What this task involves:
The entries are to be output once more, word for word.

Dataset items
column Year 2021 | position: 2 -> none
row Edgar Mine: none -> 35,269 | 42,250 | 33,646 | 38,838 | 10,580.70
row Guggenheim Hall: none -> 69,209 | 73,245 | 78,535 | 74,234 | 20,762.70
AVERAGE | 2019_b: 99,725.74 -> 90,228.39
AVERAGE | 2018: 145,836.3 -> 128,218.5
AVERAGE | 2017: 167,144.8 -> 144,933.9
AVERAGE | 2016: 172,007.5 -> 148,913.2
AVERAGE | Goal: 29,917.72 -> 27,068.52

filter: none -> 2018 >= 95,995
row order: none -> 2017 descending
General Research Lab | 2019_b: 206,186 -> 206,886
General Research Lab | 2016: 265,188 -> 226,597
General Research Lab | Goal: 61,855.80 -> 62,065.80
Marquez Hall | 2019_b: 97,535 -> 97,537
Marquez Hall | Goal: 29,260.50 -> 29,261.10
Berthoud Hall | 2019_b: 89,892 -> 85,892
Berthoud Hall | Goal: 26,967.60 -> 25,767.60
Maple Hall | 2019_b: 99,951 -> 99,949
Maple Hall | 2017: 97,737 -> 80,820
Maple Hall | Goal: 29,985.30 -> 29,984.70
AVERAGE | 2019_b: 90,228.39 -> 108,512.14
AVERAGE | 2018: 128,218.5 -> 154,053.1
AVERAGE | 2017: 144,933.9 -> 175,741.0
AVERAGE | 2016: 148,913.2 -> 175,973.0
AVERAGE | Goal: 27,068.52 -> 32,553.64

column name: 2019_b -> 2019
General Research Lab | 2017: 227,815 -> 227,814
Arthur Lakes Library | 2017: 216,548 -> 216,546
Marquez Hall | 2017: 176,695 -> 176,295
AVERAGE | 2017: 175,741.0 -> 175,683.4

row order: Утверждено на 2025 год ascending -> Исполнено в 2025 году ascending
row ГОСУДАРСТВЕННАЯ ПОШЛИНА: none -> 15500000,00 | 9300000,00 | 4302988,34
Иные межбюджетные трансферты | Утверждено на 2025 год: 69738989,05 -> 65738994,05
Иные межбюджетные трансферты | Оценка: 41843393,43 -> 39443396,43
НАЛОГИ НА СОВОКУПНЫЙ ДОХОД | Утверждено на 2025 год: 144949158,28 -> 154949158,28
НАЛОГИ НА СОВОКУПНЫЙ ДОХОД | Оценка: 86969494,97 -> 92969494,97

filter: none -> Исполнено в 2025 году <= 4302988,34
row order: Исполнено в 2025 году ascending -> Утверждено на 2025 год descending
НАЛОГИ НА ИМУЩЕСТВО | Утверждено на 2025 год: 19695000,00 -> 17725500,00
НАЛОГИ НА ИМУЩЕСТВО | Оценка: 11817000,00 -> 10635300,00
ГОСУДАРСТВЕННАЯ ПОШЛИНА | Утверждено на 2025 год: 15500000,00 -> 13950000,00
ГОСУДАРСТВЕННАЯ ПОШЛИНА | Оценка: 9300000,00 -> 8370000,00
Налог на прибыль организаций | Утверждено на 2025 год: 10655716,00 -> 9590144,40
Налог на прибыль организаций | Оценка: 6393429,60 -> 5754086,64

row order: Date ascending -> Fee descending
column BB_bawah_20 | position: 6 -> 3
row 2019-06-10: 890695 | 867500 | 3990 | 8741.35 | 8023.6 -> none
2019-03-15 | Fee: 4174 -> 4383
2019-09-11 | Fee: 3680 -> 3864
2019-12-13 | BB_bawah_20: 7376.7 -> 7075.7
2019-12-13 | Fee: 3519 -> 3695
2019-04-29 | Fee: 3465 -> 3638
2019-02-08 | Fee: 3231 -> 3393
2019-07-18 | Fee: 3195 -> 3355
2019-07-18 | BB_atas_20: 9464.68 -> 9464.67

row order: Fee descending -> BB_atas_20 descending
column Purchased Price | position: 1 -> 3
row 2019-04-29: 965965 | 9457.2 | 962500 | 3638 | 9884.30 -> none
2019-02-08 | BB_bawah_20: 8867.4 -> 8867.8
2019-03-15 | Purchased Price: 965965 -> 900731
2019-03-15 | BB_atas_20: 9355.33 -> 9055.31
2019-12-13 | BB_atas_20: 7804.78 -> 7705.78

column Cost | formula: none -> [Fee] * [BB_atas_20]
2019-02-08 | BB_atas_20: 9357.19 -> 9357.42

Response:
column Year 2021 | position: 2 -> none
row Edgar Mine: none -> 35,269 | 42,250 | 33,646 | 38,838 | 10,580.70
row Guggenheim Hall: none -> 69,209 | 73,245 | 78,535 | 74,234 | 20,762.70
AVERAGE | 2019_b: 99,725.74 -> 90,228.39
AVERAGE | 2018: 145,836.3 -> 128,218.5
AVERAGE | 2017: 167,144.8 -> 144,933.9
AVERAGE | 2016: 172,007.5 -> 148,913.2
AVERAGE | Goal: 29,917.72 -> 27,068.52

filter: none -> 2018 >= 95,995
row order: none -> 2017 descending
General Research Lab | 2019_b: 206,186 -> 206,886
General Research Lab | 2016: 265,188 -> 226,597
General Research Lab | Goal: 61,855.80 -> 62,065.80
Marquez Hall | 2019_b: 97,535 -> 97,537
Marquez Hall | Goal: 29,260.50 -> 29,261.10
Berthoud Hall | 2019_b: 89,892 -> 85,892
Berthoud Hall | Goal: 26,967.60 -> 25,767.60
Maple Hall | 2019_b: 99,951 -> 99,949
Maple Hall | 2017: 97,737 -> 80,820
Maple Hall | Goal: 29,985.30 -> 29,984.70
AVERAGE | 2019_b: 90,228.39 -> 108,512.14
AVERAGE | 2018: 128,218.5 -> 154,053.1
AVERAGE | 2017: 144,933.9 -> 175,741.0
AVERAGE | 2016: 148,913.2 -> 175,973.0
AVERAGE | Goal: 27,068.52 -> 32,553.64

column name: 2019_b -> 2019
General Research Lab | 2017: 227,815 -> 227,814
Arthur Lakes Library | 2017: 216,548 -> 216,546
Marquez Hall | 2017: 176,695 -> 176,295
AVERAGE | 2017: 175,741.0 -> 175,683.4

row order: Утверждено на 2025 год ascending -> Исполнено в 2025 году ascending
row ГОСУДАРСТВЕННАЯ ПОШЛИНА: none -> 15500000,00 | 9300000,00 | 4302988,34
Иные межбюджетные трансферты | Утверждено на 2025 год: 69738989,05 -> 65738994,05
Иные межбюджетные трансферты | Оценка: 41843393,43 -> 39443396,43
НАЛОГИ НА СОВОКУПНЫЙ ДОХОД | Утверждено на 2025 год: 144949158,28 -> 154949158,28
НАЛОГИ НА СОВОКУПНЫЙ ДОХОД | Оценка: 86969494,97 -> 92969494,97

filter: none -> Исполнено в 2025 году <= 4302988,34
row order: Исполнено в 2025 году ascending -> Утверждено на 2025 год descending
НАЛОГИ НА ИМУЩЕСТВО | Утверждено на 2025 год: 19695000,00 -> 17725500,00
НАЛОГИ НА ИМУЩЕСТВО | Оценка: 11817000,00 -> 10635300,00
ГОСУДАРСТВЕННАЯ ПОШЛИНА | Утверждено на 2025 год: 15500000,00 -> 13950000,00
ГОСУДАРСТВЕННАЯ ПОШЛИНА | Оценка: 9300000,00 -> 8370000,00
Налог на прибыль организаций | Утверждено на 2025 год: 10655716,00 -> 9590144,40
Налог на прибыль организаций | Оценка: 6393429,60 -> 5754086,64

row order: Date ascending -> Fee descending
column BB_bawah_20 | position: 6 -> 3
row 2019-06-10: 890695 | 867500 | 3990 | 8741.35 | 8023.6 -> none
2019-03-15 | Fee: 4174 -> 4383
2019-09-11 | Fee: 3680 -> 3864
2019-12-13 | BB_bawah_20: 7376.7 -> 7075.7
2019-12-13 | Fee: 3519 -> 3695
2019-04-29 | Fee: 3465 -> 3638
2019-02-08 | Fee: 3231 -> 3393
2019-07-18 | Fee: 3195 -> 3355
2019-07-18 | BB_atas_20: 9464.68 -> 9464.67

row order: Fee descending -> BB_atas_20 descending
column Purchased Price | position: 1 -> 3
row 2019-04-29: 965965 | 9457.2 | 962500 | 3638 | 9884.30 -> none
2019-02-08 | BB_bawah_20: 8867.4 -> 8867.8
2019-03-15 | Purchased Price: 965965 -> 900731
2019-03-15 | BB_atas_20: 9355.33 -> 9055.31
2019-12-13 | BB_atas_20: 7804.78 -> 7705.78

column Cost | formula: none -> [Fee] * [BB_atas_20]
2019-02-08 | BB_atas_20: 9357.19 -> 9357.42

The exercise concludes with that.